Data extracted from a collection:
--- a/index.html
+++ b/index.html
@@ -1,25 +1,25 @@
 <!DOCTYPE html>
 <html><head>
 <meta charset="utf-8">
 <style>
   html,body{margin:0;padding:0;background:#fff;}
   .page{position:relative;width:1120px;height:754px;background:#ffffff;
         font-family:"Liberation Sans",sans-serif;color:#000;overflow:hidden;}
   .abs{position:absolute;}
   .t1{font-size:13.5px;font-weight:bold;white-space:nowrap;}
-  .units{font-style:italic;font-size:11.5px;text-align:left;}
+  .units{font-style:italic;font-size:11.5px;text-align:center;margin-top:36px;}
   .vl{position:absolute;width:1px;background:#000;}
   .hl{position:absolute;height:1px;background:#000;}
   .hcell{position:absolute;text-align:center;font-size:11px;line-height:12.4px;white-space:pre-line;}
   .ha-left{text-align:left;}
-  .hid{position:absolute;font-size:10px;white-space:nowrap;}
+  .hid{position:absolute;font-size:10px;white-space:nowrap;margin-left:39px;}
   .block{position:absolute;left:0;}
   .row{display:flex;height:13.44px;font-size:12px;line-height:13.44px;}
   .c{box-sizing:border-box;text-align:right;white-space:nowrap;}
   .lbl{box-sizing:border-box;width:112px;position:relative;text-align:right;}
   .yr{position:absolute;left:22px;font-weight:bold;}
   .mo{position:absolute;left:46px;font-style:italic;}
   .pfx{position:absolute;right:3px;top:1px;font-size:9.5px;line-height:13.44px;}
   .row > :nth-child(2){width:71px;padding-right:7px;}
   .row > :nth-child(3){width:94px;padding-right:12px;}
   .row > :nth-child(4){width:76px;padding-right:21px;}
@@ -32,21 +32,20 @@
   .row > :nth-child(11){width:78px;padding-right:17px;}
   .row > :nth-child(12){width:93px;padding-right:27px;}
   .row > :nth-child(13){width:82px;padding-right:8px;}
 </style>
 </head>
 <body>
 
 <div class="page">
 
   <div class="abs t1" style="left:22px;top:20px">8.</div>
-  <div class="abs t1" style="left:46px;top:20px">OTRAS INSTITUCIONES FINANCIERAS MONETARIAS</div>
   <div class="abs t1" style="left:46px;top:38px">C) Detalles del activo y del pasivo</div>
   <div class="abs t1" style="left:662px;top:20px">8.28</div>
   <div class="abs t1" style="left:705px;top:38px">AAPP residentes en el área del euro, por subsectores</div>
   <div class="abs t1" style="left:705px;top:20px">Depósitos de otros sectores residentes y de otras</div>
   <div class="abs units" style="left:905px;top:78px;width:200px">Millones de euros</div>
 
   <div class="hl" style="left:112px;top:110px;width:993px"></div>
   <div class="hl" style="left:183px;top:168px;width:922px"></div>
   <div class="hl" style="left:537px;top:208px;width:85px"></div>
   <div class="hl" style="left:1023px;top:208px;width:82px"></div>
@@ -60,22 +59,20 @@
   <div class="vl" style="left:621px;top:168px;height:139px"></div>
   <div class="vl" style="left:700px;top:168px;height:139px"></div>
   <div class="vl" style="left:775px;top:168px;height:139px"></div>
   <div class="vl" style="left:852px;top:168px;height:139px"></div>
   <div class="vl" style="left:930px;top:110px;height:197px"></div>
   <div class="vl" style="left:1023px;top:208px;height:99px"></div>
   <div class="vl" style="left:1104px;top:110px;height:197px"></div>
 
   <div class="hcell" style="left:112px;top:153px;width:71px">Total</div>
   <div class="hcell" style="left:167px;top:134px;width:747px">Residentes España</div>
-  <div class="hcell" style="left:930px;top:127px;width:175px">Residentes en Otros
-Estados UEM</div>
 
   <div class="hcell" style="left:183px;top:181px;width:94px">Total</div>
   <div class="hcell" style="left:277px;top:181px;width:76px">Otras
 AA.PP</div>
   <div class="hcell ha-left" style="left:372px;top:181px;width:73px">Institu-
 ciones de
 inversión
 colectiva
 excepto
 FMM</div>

*PROBLEM TO WORK ON*: Whenever "units" occurs in a line above, copy that line.

*REPLY TO THE EXERCISE*:
-  .units{font-style:italic;font-size:11.5px;text-align:left;}
+  .units{font-style:italic;font-size:11.5px;text-align:center;margin-top:36px;}
   <div class="abs units" style="left:905px;top:78px;width:200px">Millones de euros</div>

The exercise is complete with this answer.